→ Web interface edit records:
'''

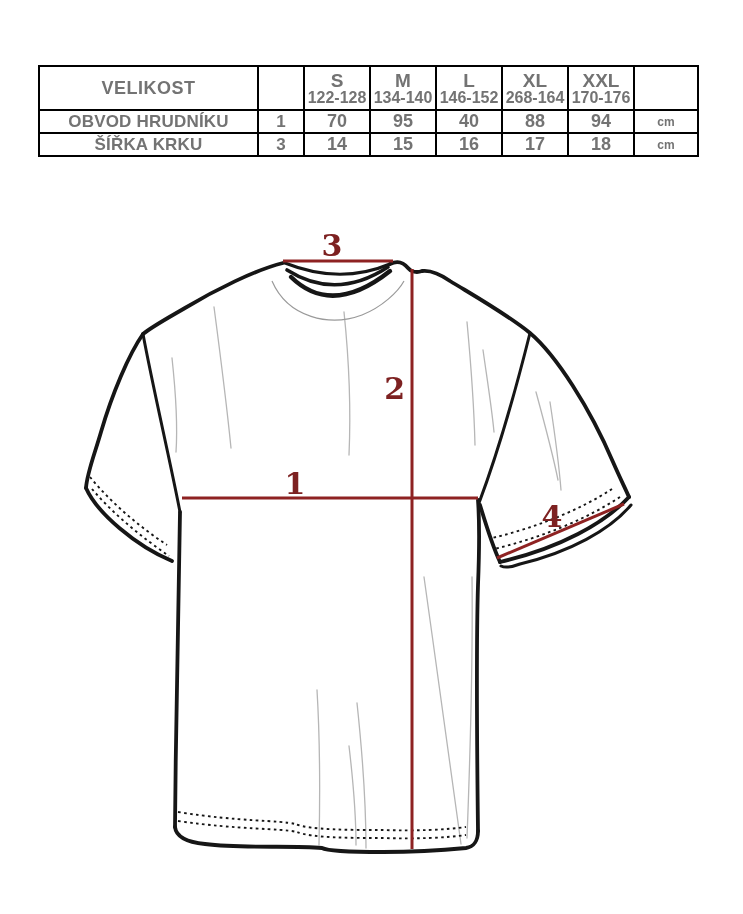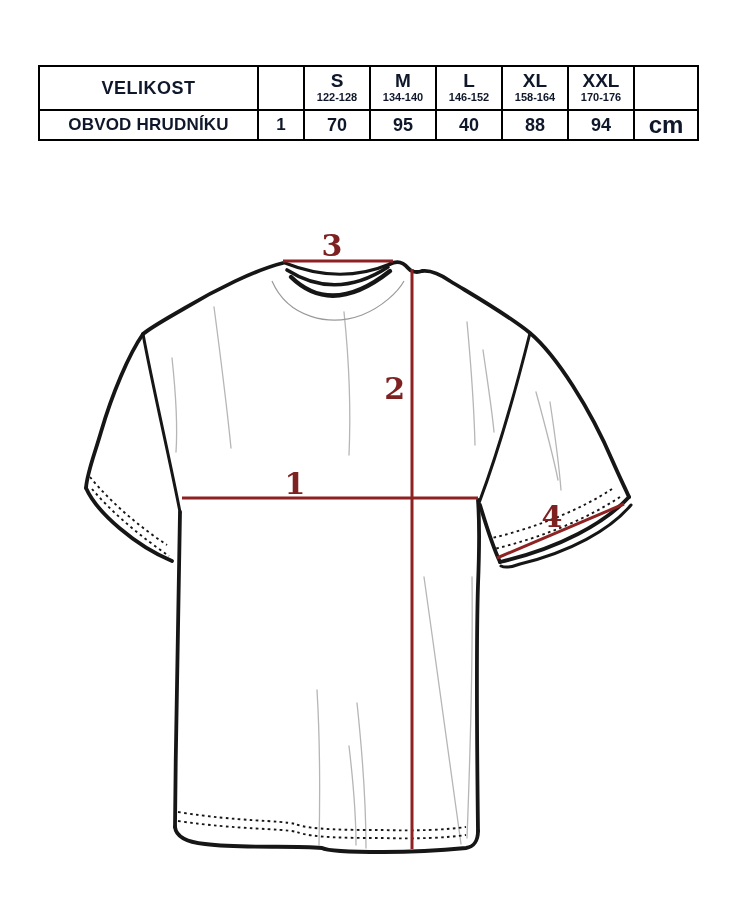"VELIKOST" .size-table { color: #0f172a -> #737373 }
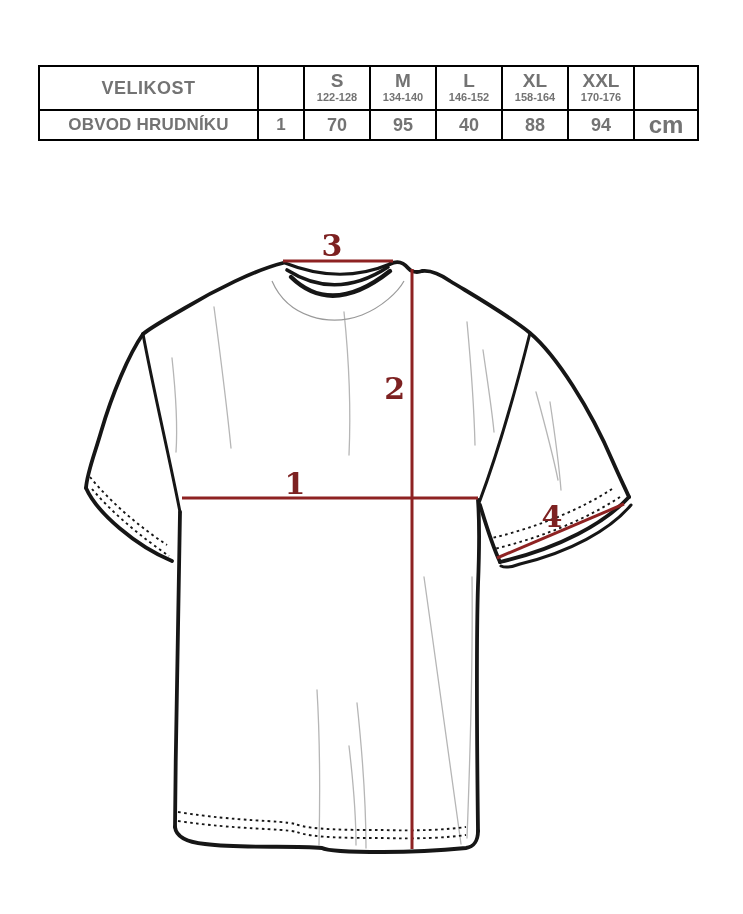"122-128" .srange { font-size: 11px -> 16px }
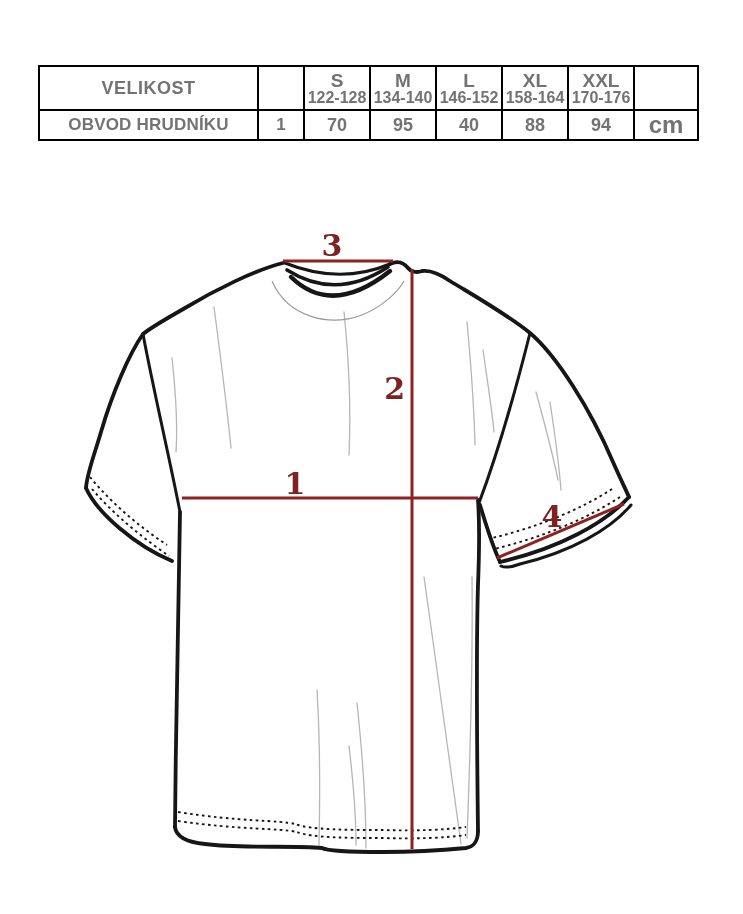"158-164" div.srange { text: 158-164 -> 268-164 }
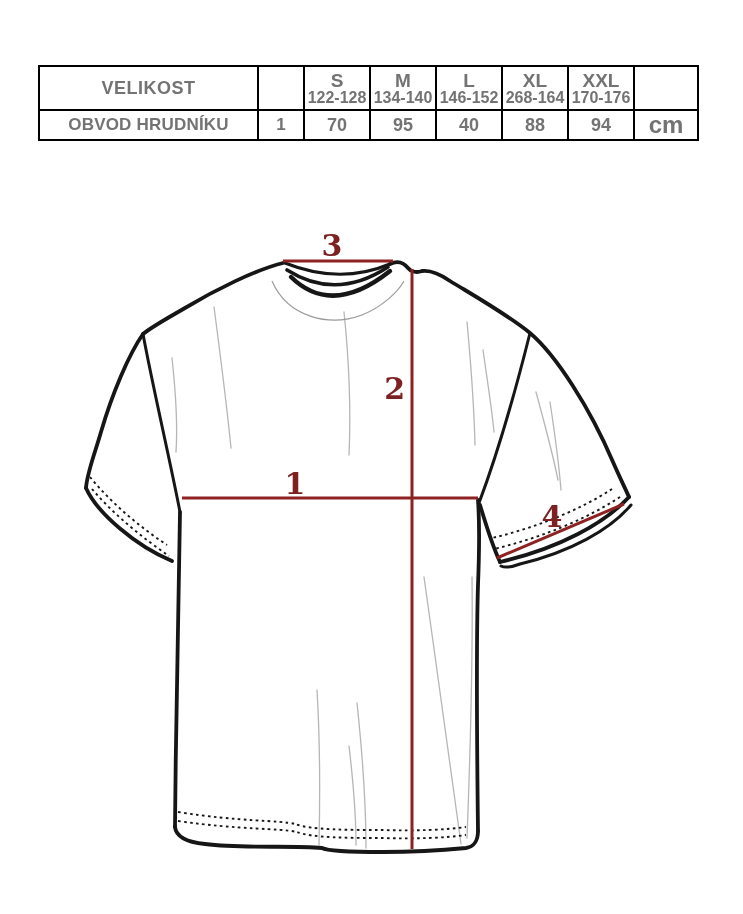"cm" .cell-unit { font-size: 24px -> 12px }
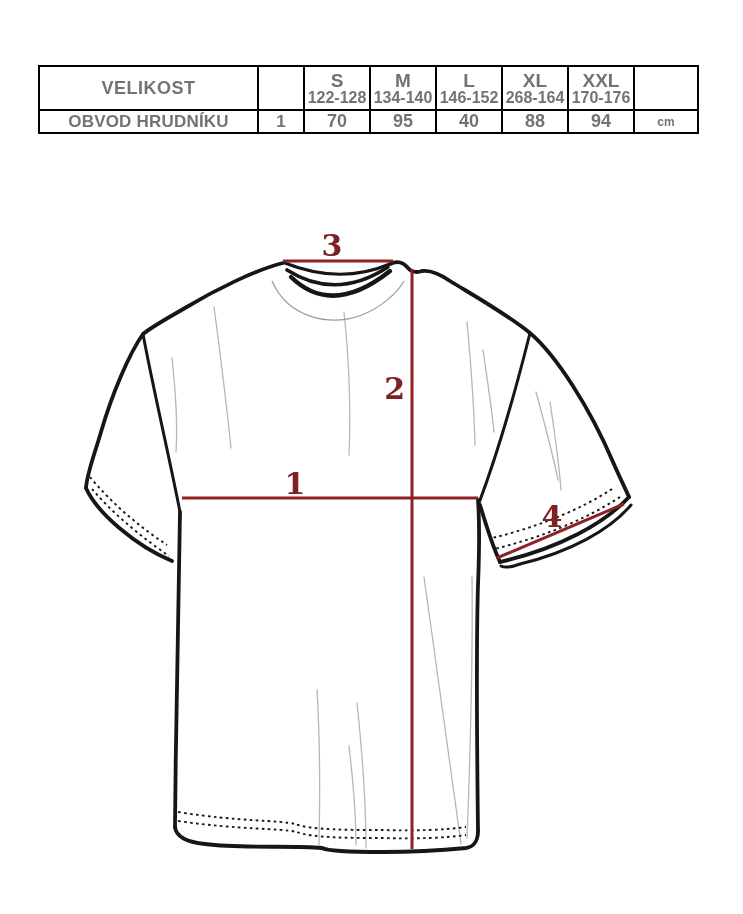"ŠÍŘKA KRKU" tr { html: none -> <tr> <td>ŠÍŘKA KRKU</td> <td>3</td> <td>14</td> <td>15</td> <td>16</td> <td>17</td> <td>18</td> <td>cm</td> </tr> }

'''

→ WHAT TO PRODUCE: Copy out the records above in full, exactly as written, but not the pictures.

→ WRITTEN ANSWER:
"VELIKOST" .size-table { color: #0f172a -> #737373 }
"122-128" .srange { font-size: 11px -> 16px }
"158-164" div.srange { text: 158-164 -> 268-164 }
"cm" .cell-unit { font-size: 24px -> 12px }
"ŠÍŘKA KRKU" tr { html: none -> <tr> <td>ŠÍŘKA KRKU</td> <td>3</td> <td>14</td> <td>15</td> <td>16</td> <td>17</td> <td>18</td> <td>cm</td> </tr> }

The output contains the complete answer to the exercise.